# Working data

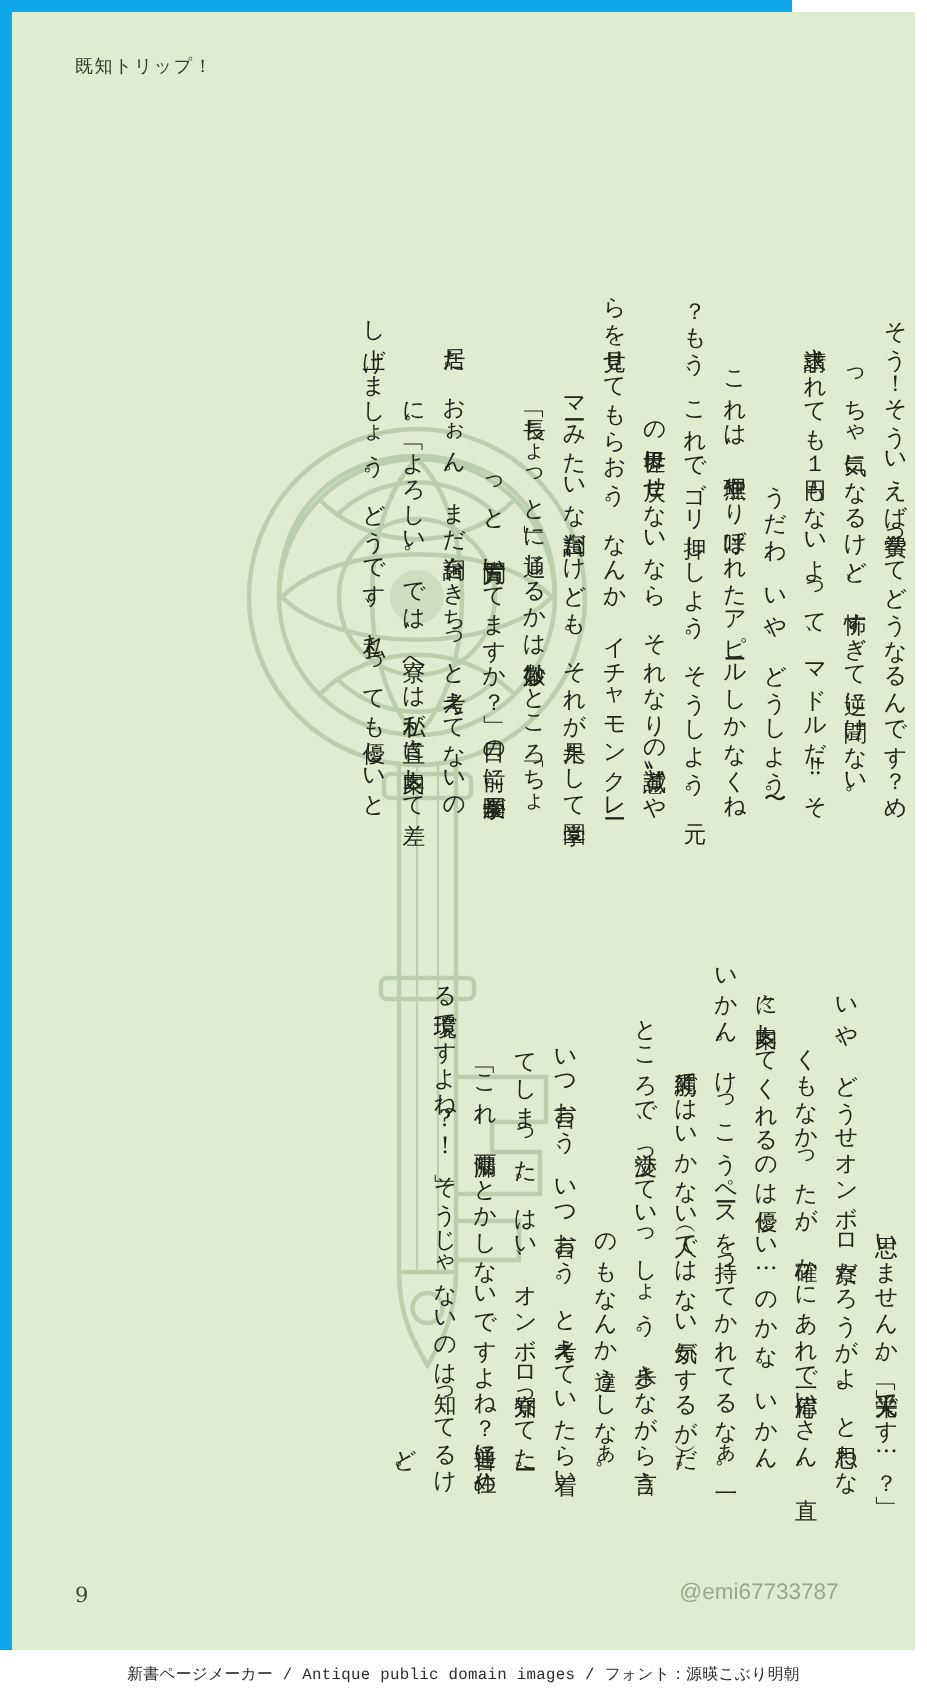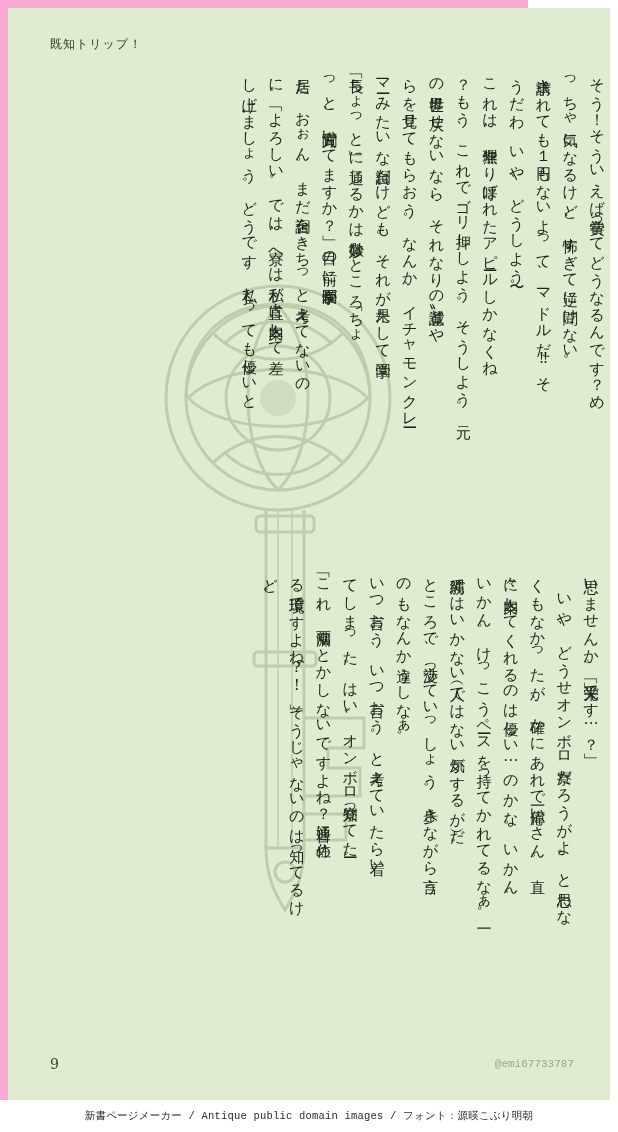--- a/index.html
+++ b/index.html
@@ -10,22 +10,23 @@
   body {
     width: 618px;
     height: 1132px;
     overflow: hidden;
     font-family: "Liberation Serif", serif;
   }
   .page {
     position: relative;
     width: 528px;
     height: 1132px;
-    background: #f9a8d4;
+    background: #0ea5e9;
     box-sizing: border-box;
+    text-align: right;
   }
   .paper {
     position: absolute;
     left: 8px;
     top: 8px;
     width: 602px;
     height: 1092px;
     background: #dfeccf;
     overflow: hidden;
   }
@@ -81,25 +82,25 @@
   .page-number {
     position: absolute;
     left: 42px;
     bottom: 28px;
     font-size: 14px;
     color: #3a452f;
     font-family: "DejaVu Serif", serif;
   }
   .handle {
     position: absolute;
-    right: 36px;
+    right: 51px;
     bottom: 30px;
-    font-size: 11px;
+    font-size: 15px;
     color: #9aa790;
-    font-family: Liberation Mono, monospace;
+    font-family: Liberation Sans, sans-serif;
   }
   .footer {
     position: absolute;
     left: 0;
     bottom: 0;
     width: 618px;
     height: 32px;
     display: flex;
     align-items: center;
     justify-content: center;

# The task
Filter the data for the string "height". Copy each matching line.

# Solution
     height: 1132px;
     height: 1132px;
     height: 1092px;
     height: 32px;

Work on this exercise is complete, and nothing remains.